In the region of Bab el Tebbaneh in Northern Lebanon, a few tens of thousands of Lebanese live in stinking conditions – even worse than the living conditions of Palestinian refugees in Lebanon’s 12 camps. Are those Lebanese not living in non-humanitarian conditions as well? Shouldn’t those Lebanese be more important to us than anyone else, especially if we were to allocate non-existent resources to better life conditions?

Further north from Bab el Tebbaneh is Akkar, a region that few of us want to even include in Lebanon. Akkar has a lot of Syrian refugees living in horrible conditions. It also has many more Lebanese living in worse conditions. When the Lebanese state has washed its hands of its own people, what can we expect regarding people whose strife the Lebanese government has also washed its hands of?

The most recent numbers regarding Syrian refugees are troubling – 190,000 that include 15,000 Palestinian, adding to Lebanon’s existent population of almost 500,000 Palestinian refugees. I won’t go on and on about demographic changes and naturalization talk because they are 1) irrelevant and 2) not going to happen. Ever.

What needs to be talked about is our ability as a country which can’t take care of its own people to handle almost 700,000 refugees, 190,000 of which are very recent.

The answer is a succinct and quite honest: no way.

Lebanon’s ruling class either talks about closing off an undemarcated border – good luck with that – or about keeping our non-controlled borders in their regular state. They talk about the refugee situation ruining our elections and our society fabric. Frankly, I don’t think they have a clue what they’re talking about. My point of view is not that of Lebanon’s current ruling class which exudes racism with every single word spoken, it is that of one who thinks the families of those refugees deserve better.

Lebanon does not have the ability to handle the Syrian refugees entering its land. We don’t have the ability to give them a better life than the one in their country. We don’t have the ability to keep them safe against families that would kidnap them for negotiation purposes. We don’t have the ability to keep them safe from impeding storms and blizzards that are about to hit our country.
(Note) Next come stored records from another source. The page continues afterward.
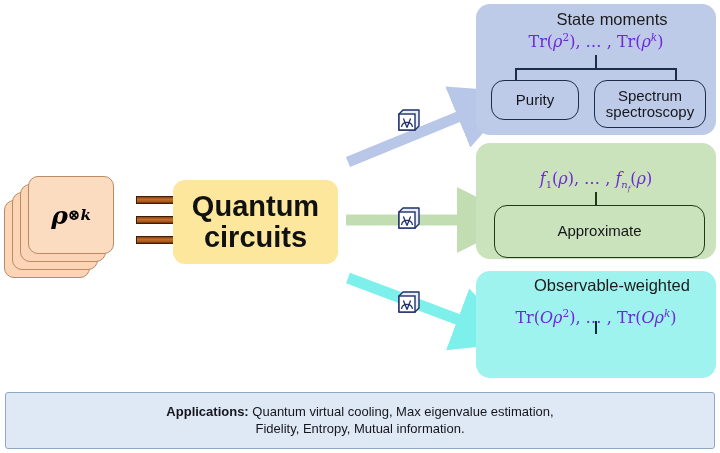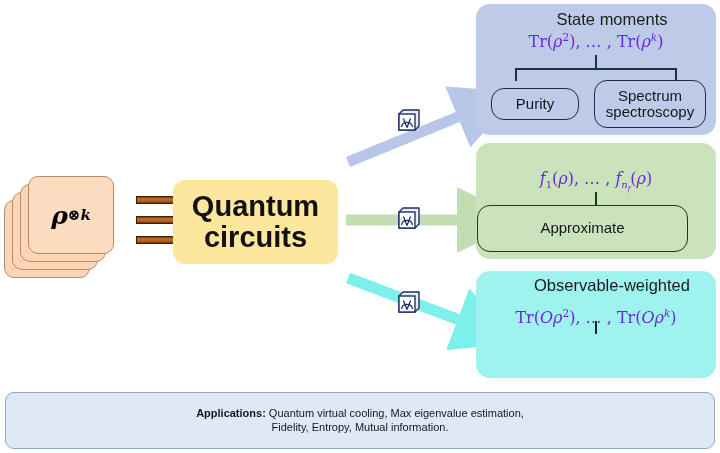--- a/index.html
+++ b/index.html
@@ -97,24 +97,24 @@
   .subbox.green{border-color:#1d3a16;}
   .subbox.cyan{border-color:#0d2b36;}
 
   .connector{position:absolute;background:#1b2d4a;}
   .connector.green{background:#1d3a16;}
   .connector.cyan{background:#0d2b36;}
 
   
   #applications-bar{
     position:absolute;left:5px;top:392px;width:710px;height:57px;
-    background:#dfe9f5;border:1.3px solid #8fa8c4;border-radius:9px;
+    background:#dfe9f5;border:1.3px solid #8fa8c4;border-radius:3px;
     box-sizing:border-box;
     display:flex;align-items:center;justify-content:center;
-    text-align:center;line-height:1.25;font-size:11px;color:#16161c;
+    text-align:center;line-height:1.25;font-size:13px;color:#16161c;
   }
   #applications-label{font-weight:bold;}
 </style>
 </head>
 <body>
 
 <div class="stage">
 
   <div id="rho-stack">
     <div class="rho-card c1"></div>
@@ -212,37 +212,37 @@
     <div class="panel-title" style="top:6px;">State moments</div>
     <div class="panel-formula" style="top:27px;">
       <span class="up">Tr(</span><i>ρ</i><sup>2</sup><span class="up">)</span>, … , <span class="up">Tr(</span><i>ρ</i><sup><i>k</i></sup><span class="up">)</span>
     </div>
 
     <div class="connector" style="left:119px;top:51px;width:1.8px;height:14px;"></div>
     <div class="connector" style="left:39px;top:64px;width:162px;height:1.8px;"></div>
     <div class="connector" style="left:39px;top:64px;width:1.8px;height:13px;"></div>
     <div class="connector" style="left:199px;top:64px;width:1.8px;height:13px;"></div>
 
-    <div class="subbox" style="left:15px;top:84px;width:88px;height:32px;">Purity</div>
+    <div class="subbox" style="left:15px;top:76px;width:88px;height:40px;">Purity</div>
 
     <div class="subbox" style="left:118px;top:76px;width:112px;height:48px;">
       <div>
         <div>Spectrum</div>
         <div>spectroscopy</div>
       </div>
     </div>
   </div>
 
   <div class="panel" id="panel-polynomial">
     <div class="panel-formula" style="top:26px;">
       <i>f</i><sub>1</sub><span class="up">(</span><i>ρ</i><span class="up">)</span>, … , <i>f</i><sub><i>n<sub style="font-size:7px;">f</sub></i></sub><span class="up">(</span><i>ρ</i><span class="up">)</span>
     </div>
     <div class="connector green" style="left:119px;top:49px;width:1.8px;height:14px;"></div>
 
-    <div class="subbox green" style="left:1px;top:62px;width:211px;height:47px;">
+    <div class="subbox green" style="left:18px;top:62px;width:211px;height:53px;">
       <div>
         <div>Approximate</div>
       </div>
     </div>
   </div>
 
   <div class="panel" id="panel-observable">
     <div class="panel-title" style="top:5px;">Observable-weighted</div>
     <div class="panel-formula" style="top:36px;">
       <span class="up">Tr(</span><i>O</i><i>ρ</i><sup>2</sup><span class="up">)</span>, … , <span class="up">Tr(</span><i>O</i><i>ρ</i><sup><i>k</i></sup><span class="up">)</span>

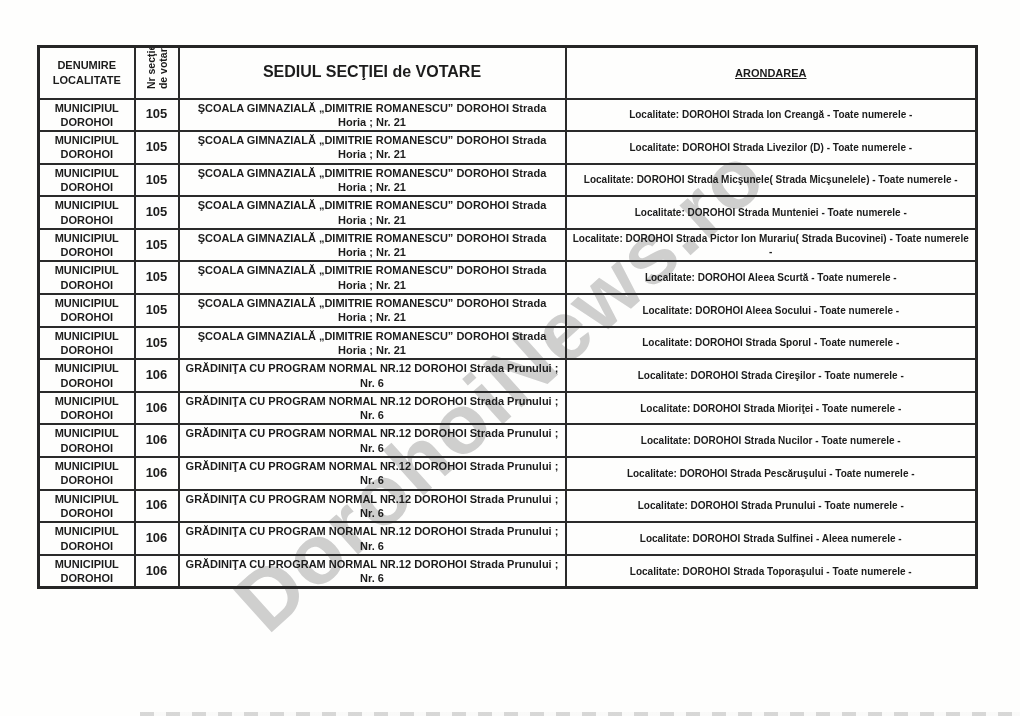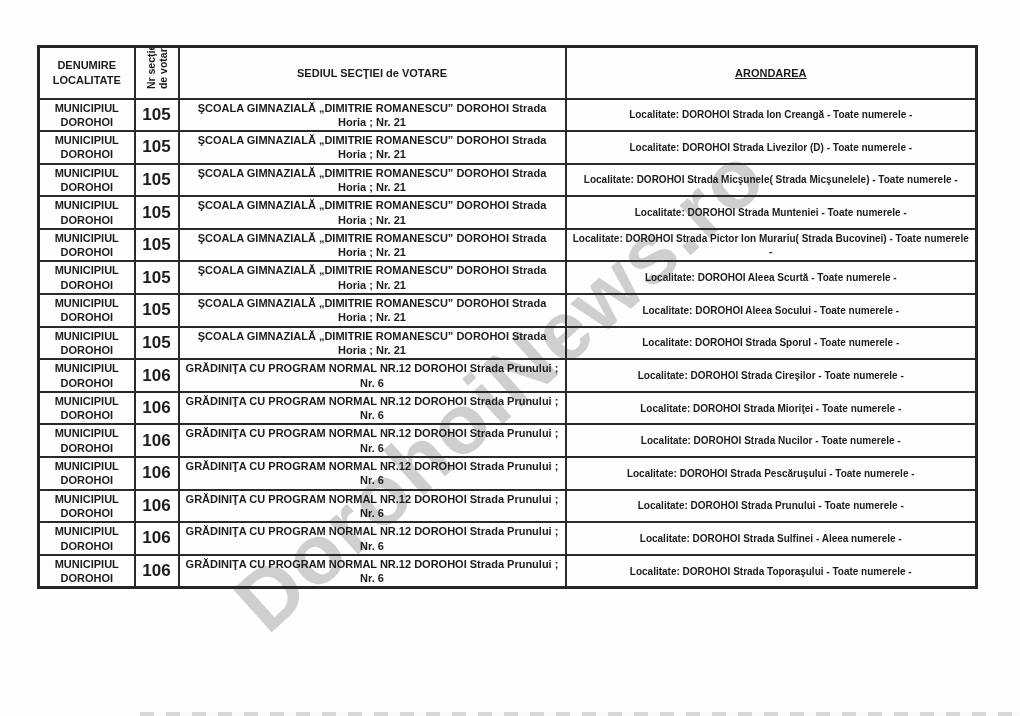--- a/index.html
+++ b/index.html
@@ -55,32 +55,32 @@
   }
   col.col-loc     { width: 96px; }
   col.col-nr      { width: 44px; }
   col.col-sediu   { width: 387px; }
   col.col-arondare{ width: 411px; }
 
   tr.header-row { height: 52px; }
   tr.data-row   { height: 25px; }
 
   th.h-loc      { font-size: 11px; }
-  th.h-sediu    { font-size: 11px; }
+  th.h-sediu    { font-size: 16px; }
   th.h-arondare { font-size: 11px; text-decoration: underline; }
   th.h-nr       { font-size: 10.5px; padding: 0; }
   .rotated {
     transform: rotate(-90deg);
     transform-origin: center center;
     white-space: nowrap;
     line-height: 1.15;
     font-size: 10.5px;
   }
   td.c-loc      { font-size: 11px; }
-  td.c-nr       { font-size: 17px; font-weight: normal; }
+  td.c-nr       { font-size: 13px; font-weight: normal; }
   td.c-sediu    { font-size: 11px; padding: 1px 8px; }
   td.c-arondare { font-size: 10px; padding: 1px 10px; }
 
   .page-cut-artifact {
     position: absolute;
     left: 140px;
     right: 0;
     bottom: 0;
     height: 4px;
     background: repeating-linear-gradient(

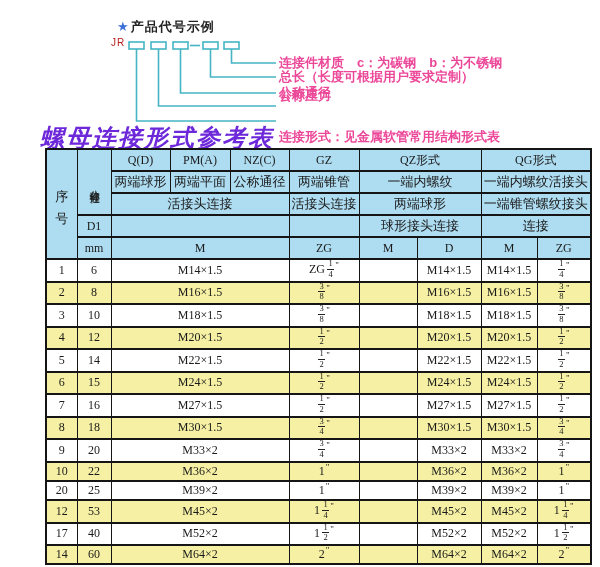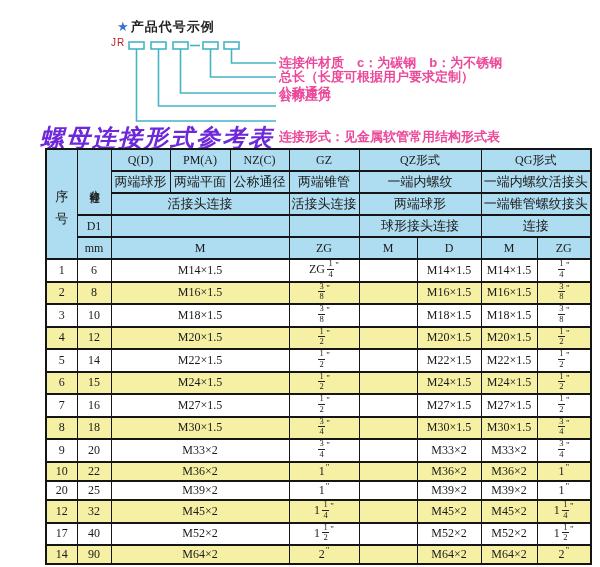--- a/index.html
+++ b/index.html
@@ -275,41 +275,41 @@
           <td>25</td>
           <td colspan="3">M39×2</td>
           <td>1<span class="inch">"</span></td>
           <td></td>
           <td>M39×2</td>
           <td>M39×2</td>
           <td>1<span class="inch">"</span></td>
         </tr>
         <tr>
           <td>12</td>
-          <td>32</td>
+          <td>53</td>
           <td colspan="3">M45×2</td>
           <td><span class="pre">1</span><span class="frac"><span class="num">1</span><span class="den">4</span></span><span class="inch">"</span></td>
           <td></td>
           <td>M45×2</td>
           <td>M45×2</td>
           <td><span class="pre">1</span><span class="frac"><span class="num">1</span><span class="den">4</span></span><span class="inch">"</span></td>
         </tr>
         <tr>
           <td>17</td>
           <td>40</td>
           <td colspan="3">M52×2</td>
           <td><span class="pre">1</span><span class="frac"><span class="num">1</span><span class="den">2</span></span><span class="inch">"</span></td>
           <td></td>
           <td>M52×2</td>
           <td>M52×2</td>
           <td><span class="pre">1</span><span class="frac"><span class="num">1</span><span class="den">2</span></span><span class="inch">"</span></td>
         </tr>
         <tr>
           <td>14</td>
-          <td>90</td>
+          <td>60</td>
           <td colspan="3">M64×2</td>
           <td>2<span class="inch">"</span></td>
           <td></td>
           <td>M64×2</td>
           <td>M64×2</td>
           <td>2<span class="inch">"</span></td>
         </tr>
       </tbody>
   </table>
 </div>

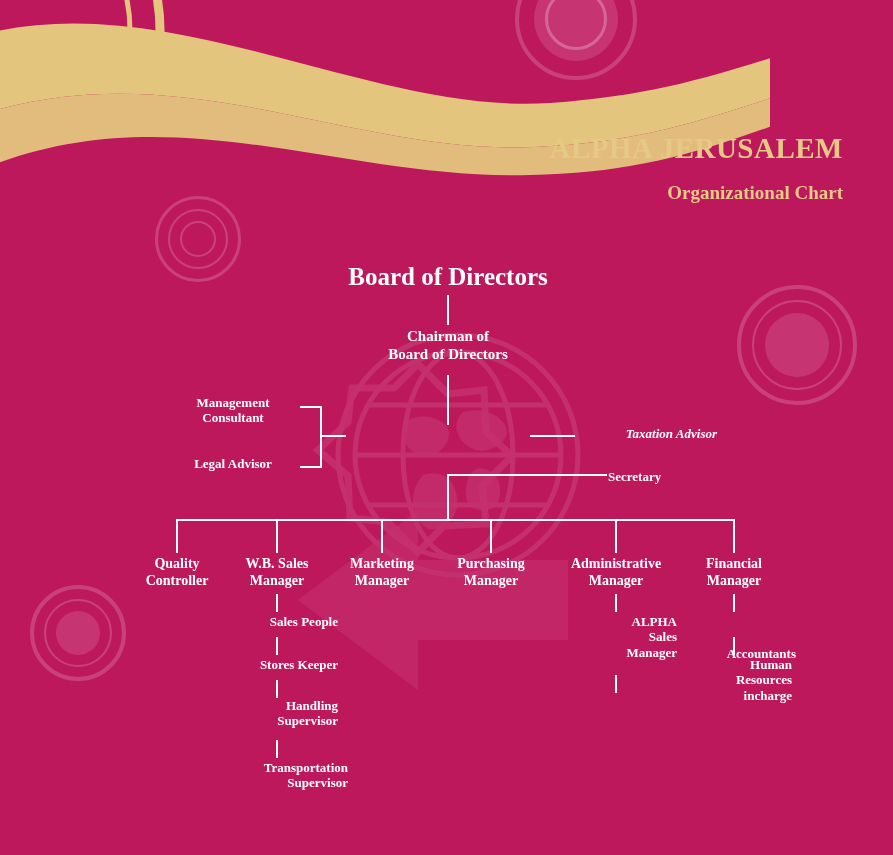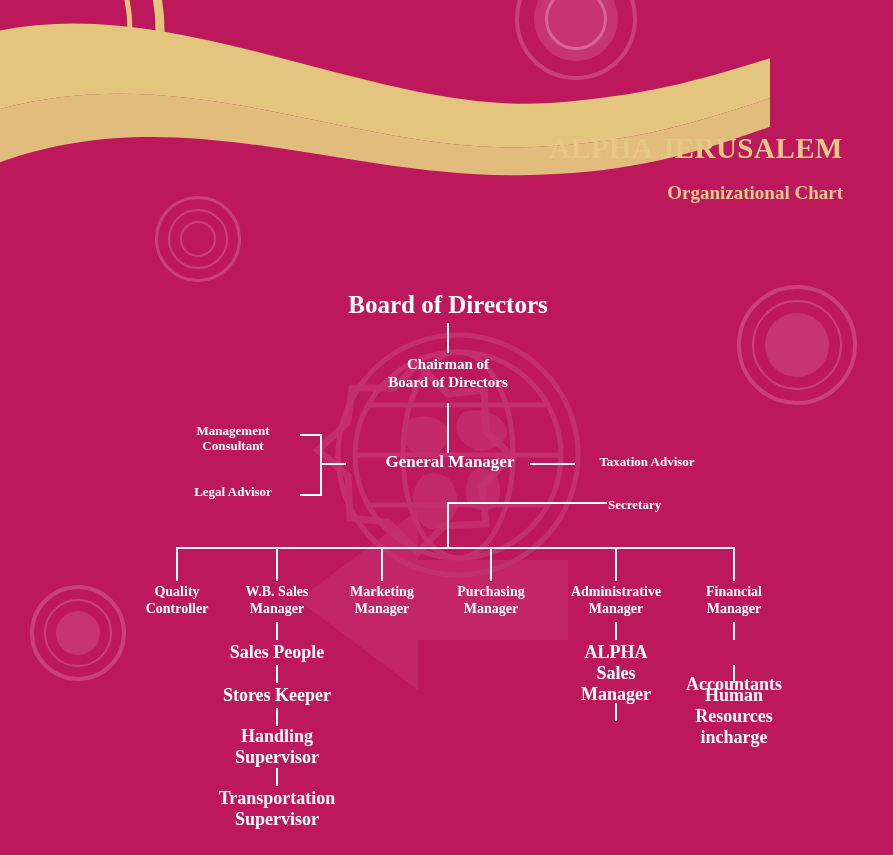--- a/index.html
+++ b/index.html
@@ -33,21 +33,21 @@
     background: #e3c57e;
   }
 
   
   .watermark {
     position: absolute;
     opacity: 0.10;
   }
 
   
-  #chart { position: absolute; inset: 0; margin-top: 28px; }
+  #chart { position: absolute; inset: 0; }
 
   .title-block {
     position: absolute;
     right: 50px;
     top: 133px;
     text-align: right;
     color: #e6c984;
   }
   .title-main {
     font-size: 29px;
@@ -68,21 +68,21 @@
     line-height: 1.18;
     color: #ffffff;
     white-space: pre-line;
   }
 
   .n-root   { font-size: 25px; }
   .n-l2     { font-size: 15px; }
   .n-l3     { font-size: 17px; }
   .n-side   { font-size: 13px; }
   .n-dept   { font-size: 14px; }
-  .n-sub    { font-size: 18px; }
+  .n-sub    { font-size: 13px; text-align: right; }
 
   .line {
     position: absolute;
     background: #ffffff;
   }
   .vline { width: 2px; }
   .hline { height: 2px; }
 
   .bracket {
     position: absolute;
@@ -154,31 +154,30 @@
 
     <div class="node n-root" style="left:320px; top:262px; width:256px;">Board of Directors</div>
 
     <div class="line vline" style="left:447px; top:295px; height:30px;"></div>
 
     <div class="node n-l2" style="left:348px; top:328px; width:200px;">Chairman of
 Board of Directors</div>
 
     <div class="line vline" style="left:447px; top:375px; height:50px;"></div>
 
-    <div class="node n-l3" style="left:345px; top:424px; width:210px;">General Manager</div>
 
     <div class="bracket" style="left:300px; top:406px; width:22px; height:62px; border-left:none;"></div>
     <div class="line hline" style="left:322px; top:435px; width:24px;"></div>
 
     <div class="node n-side" style="left:168px; top:395px; width:130px; text-align:center;">Management
 Consultant</div>
     <div class="node n-side" style="left:168px; top:456px; width:130px; text-align:center;">Legal Advisor</div>
 
     <div class="line hline" style="left:530px; top:435px; width:45px;"></div>
-    <div class="node n-side" style="left:577px; top:426px; width:140px; text-align:center;">Taxation Advisor</div>
+    <div class="node n-side" style="left:577px; top:426px; width:140px; text-align:right;font-style:italic;">Taxation Advisor</div>
 
     <div class="line hline" style="left:447px; top:474px; width:160px;"></div>
     <div class="node n-side" style="left:608px; top:469px; width:120px; text-align:left;">Secretary</div>
 
     <div class="line vline" style="left:447px; top:475px; height:45px;"></div>
 
     <div class="line hline" style="left:176px; top:519px; width:557px;"></div>
 
     <div class="line vline" style="left:176px; top:519px; height:34px;"></div>
     <div class="line vline" style="left:276px; top:519px; height:34px;"></div>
We don’t have the ability to ensure their humanitarian rights in any way whatsoever.

So what’s the point?

Do we keep bringing in Syrian refugees into the country to let them die of the cold here? To let them die of thirst here? To let them die of hunger here?

Why are we the only country in the region where the regulation of refugees has to be an obscenely shocking manner while Jordan and Iraq have either shut off their borders completely or regulated the influx into their land? It seems we are the only country who must have everything turn into a controversy.

The Syrian refugees need to stop coming into Lebanon for their own good because we, as a country, will slowly kill them. The solution for the Syrian refugees is for other countries in the region that have no problem shoving Arabism down our throats to man up and host refugees as well – countries which have the resources to build camps and compounds, provide the refugees with shelter and food. I’m looking at the countries of the Gulf, those countries which can’t wait but “stand by their Muslim brothers and sisters” by speech only.

This is not a utopia as some of Lebanon’s politicians want you to believe. We don’t live in a country that can swell to accommodate whichever numbers you throw into it. We are a country that can’t take care of its own people. We are a country that can’t apply the basic laws that should be there to regulate our own lives. We are a country that can’t possibly host refugees. We are a country that’s slowly killing the refugees in it because there’s really nothing else we can do. Do you really want to bring more people in need to our toxic environment?

It is here that I remember the Syrian woman and her two children who died of the cold in Hamra, one of Beirut’s classier districts, a couple of months ago. May they – and all the Syrian refugees dying like them – rest in peace.